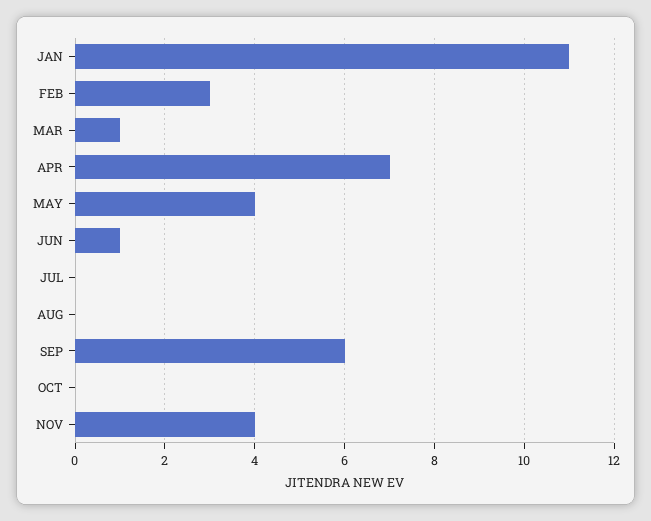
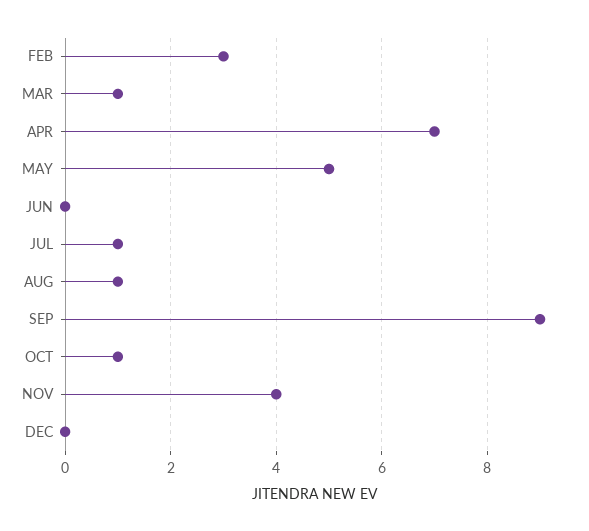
JAN: 11 -> none
MAY: 4 -> 5
JUN: 1 -> 0
JUL: 0 -> 1
AUG: 0 -> 1
SEP: 6 -> 9
OCT: 0 -> 1
DEC: none -> 0

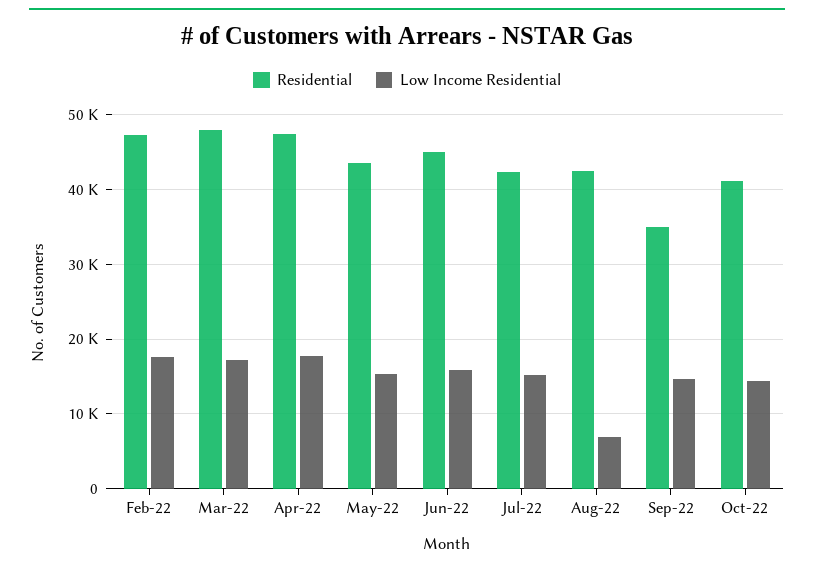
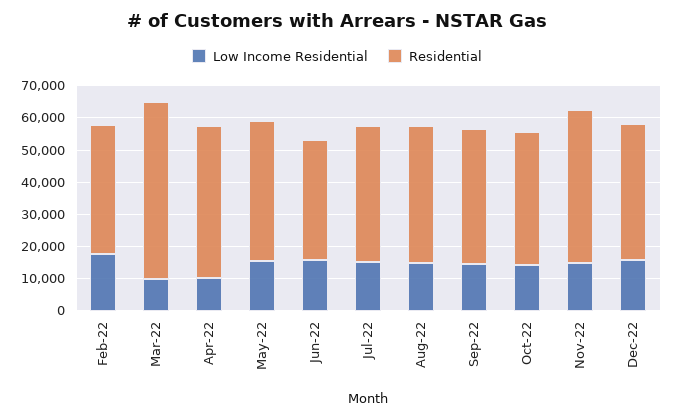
Residential, Feb-22: 47000 -> 40000
Residential, Mar-22: 48000 -> 55000
Low Income Residential, Mar-22: 17000 -> 10000
Low Income Residential, Apr-22: 18000 -> 10000
Residential, Jun-22: 45000 -> 37500
Low Income Residential, Aug-22: 7000 -> 15000
Residential, Sep-22: 35000 -> 42500
Low Income Residential, Nov-22: none -> 15000
Residential, Nov-22: none -> 47500
Low Income Residential, Dec-22: none -> 15000
Residential, Dec-22: none -> 42500

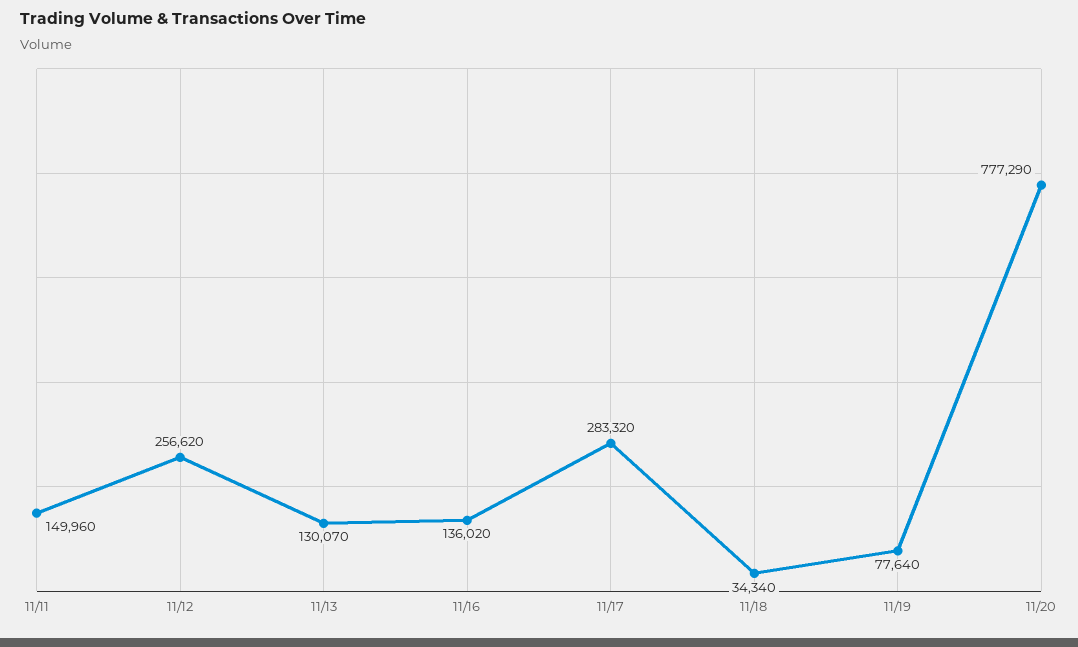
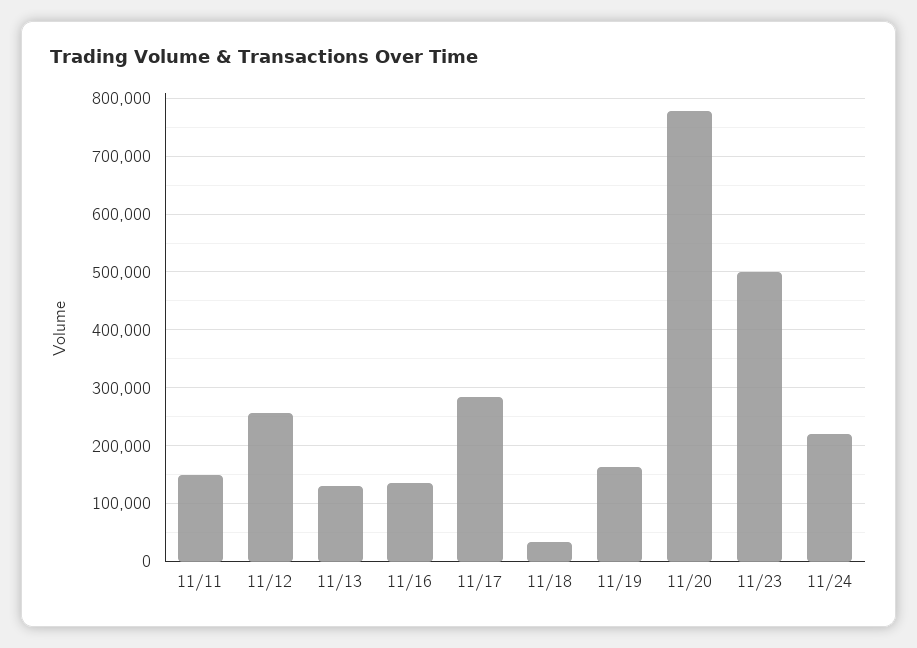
11/19: 77640 -> 160000
11/23: none -> 500000
11/24: none -> 220000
□ □ □ □ □
EXERCISE AIM: Which lines above hold the word "none"? Copy each of them.

RESPONSE BOX:
JAN: 11 -> none
DEC: none -> 0
Low Income Residential, Nov-22: none -> 15000
Residential, Nov-22: none -> 47500
Low Income Residential, Dec-22: none -> 15000
Residential, Dec-22: none -> 42500
11/23: none -> 500000
11/24: none -> 220000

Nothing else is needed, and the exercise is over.